• About this task:
Each record below gets repeated exactly, and pictures stay out of the copy.
Start of Information supplied
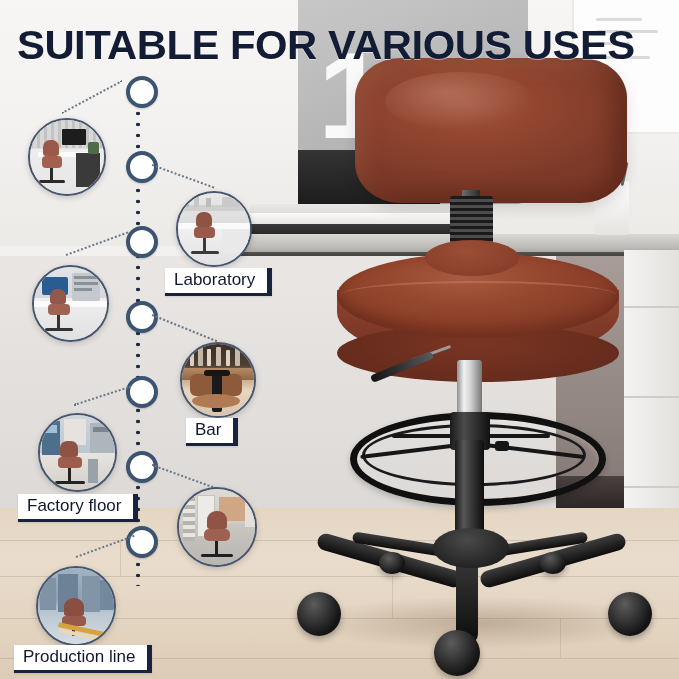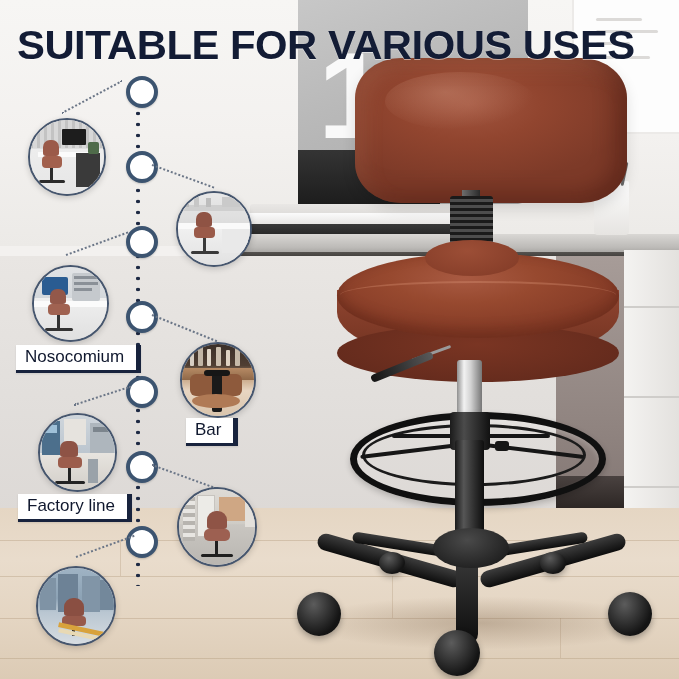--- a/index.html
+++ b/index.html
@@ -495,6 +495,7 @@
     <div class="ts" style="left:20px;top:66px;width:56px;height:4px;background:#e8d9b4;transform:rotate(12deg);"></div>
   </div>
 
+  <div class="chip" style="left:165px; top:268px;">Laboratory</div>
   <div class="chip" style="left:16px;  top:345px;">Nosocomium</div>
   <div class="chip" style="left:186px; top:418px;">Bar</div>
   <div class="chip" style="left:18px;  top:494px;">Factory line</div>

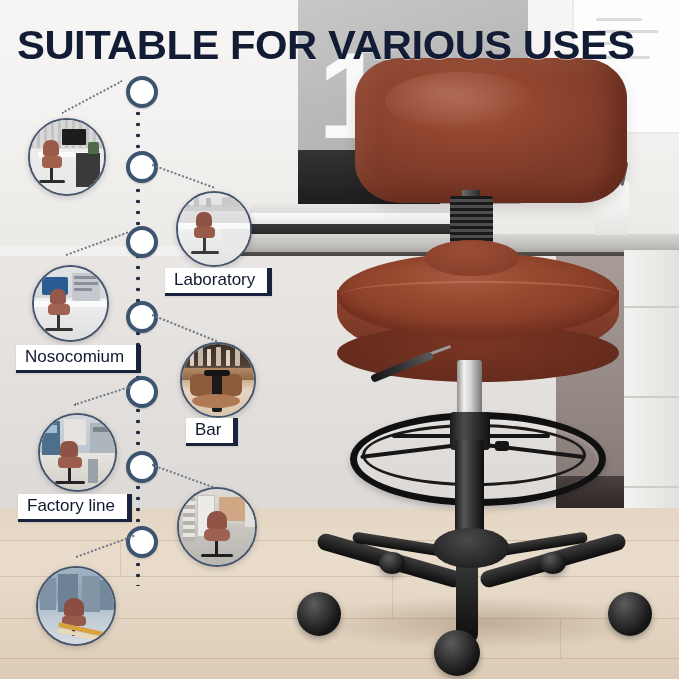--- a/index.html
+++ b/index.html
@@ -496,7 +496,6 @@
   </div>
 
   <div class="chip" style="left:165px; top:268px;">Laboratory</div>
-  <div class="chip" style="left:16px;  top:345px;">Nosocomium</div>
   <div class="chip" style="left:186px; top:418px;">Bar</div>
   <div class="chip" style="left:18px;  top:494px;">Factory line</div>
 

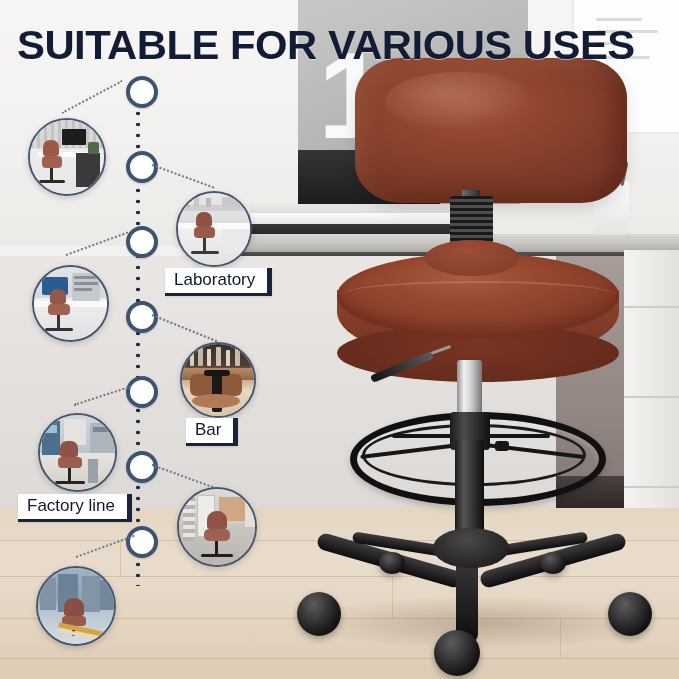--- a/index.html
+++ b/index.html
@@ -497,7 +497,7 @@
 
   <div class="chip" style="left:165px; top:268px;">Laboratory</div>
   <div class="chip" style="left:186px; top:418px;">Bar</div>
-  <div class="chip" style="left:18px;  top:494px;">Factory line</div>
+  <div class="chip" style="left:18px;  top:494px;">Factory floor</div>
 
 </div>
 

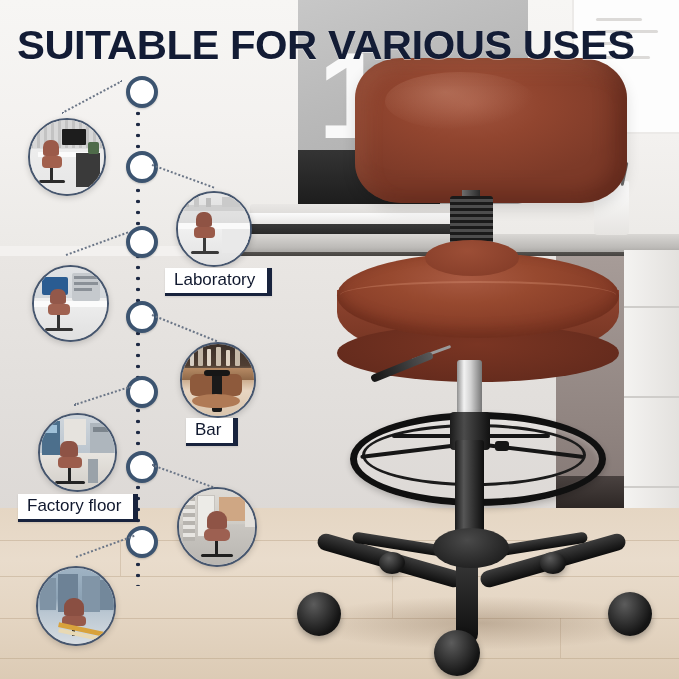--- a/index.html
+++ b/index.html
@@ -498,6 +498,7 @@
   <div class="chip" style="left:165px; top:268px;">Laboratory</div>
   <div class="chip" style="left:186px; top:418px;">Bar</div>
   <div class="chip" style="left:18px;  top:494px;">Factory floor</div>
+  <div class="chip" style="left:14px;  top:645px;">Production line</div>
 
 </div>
End of Information supplied
• Answer to this problem:
--- a/index.html
+++ b/index.html
@@ -495,6 +495,7 @@
     <div class="ts" style="left:20px;top:66px;width:56px;height:4px;background:#e8d9b4;transform:rotate(12deg);"></div>
   </div>
 
+  <div class="chip" style="left:165px; top:268px;">Laboratory</div>
   <div class="chip" style="left:16px;  top:345px;">Nosocomium</div>
   <div class="chip" style="left:186px; top:418px;">Bar</div>
   <div class="chip" style="left:18px;  top:494px;">Factory line</div>

--- a/index.html
+++ b/index.html
@@ -496,7 +496,6 @@
   </div>
 
   <div class="chip" style="left:165px; top:268px;">Laboratory</div>
-  <div class="chip" style="left:16px;  top:345px;">Nosocomium</div>
   <div class="chip" style="left:186px; top:418px;">Bar</div>
   <div class="chip" style="left:18px;  top:494px;">Factory line</div>
 

--- a/index.html
+++ b/index.html
@@ -497,7 +497,7 @@
 
   <div class="chip" style="left:165px; top:268px;">Laboratory</div>
   <div class="chip" style="left:186px; top:418px;">Bar</div>
-  <div class="chip" style="left:18px;  top:494px;">Factory line</div>
+  <div class="chip" style="left:18px;  top:494px;">Factory floor</div>
 
 </div>
 

--- a/index.html
+++ b/index.html
@@ -498,6 +498,7 @@
   <div class="chip" style="left:165px; top:268px;">Laboratory</div>
   <div class="chip" style="left:186px; top:418px;">Bar</div>
   <div class="chip" style="left:18px;  top:494px;">Factory floor</div>
+  <div class="chip" style="left:14px;  top:645px;">Production line</div>
 
 </div>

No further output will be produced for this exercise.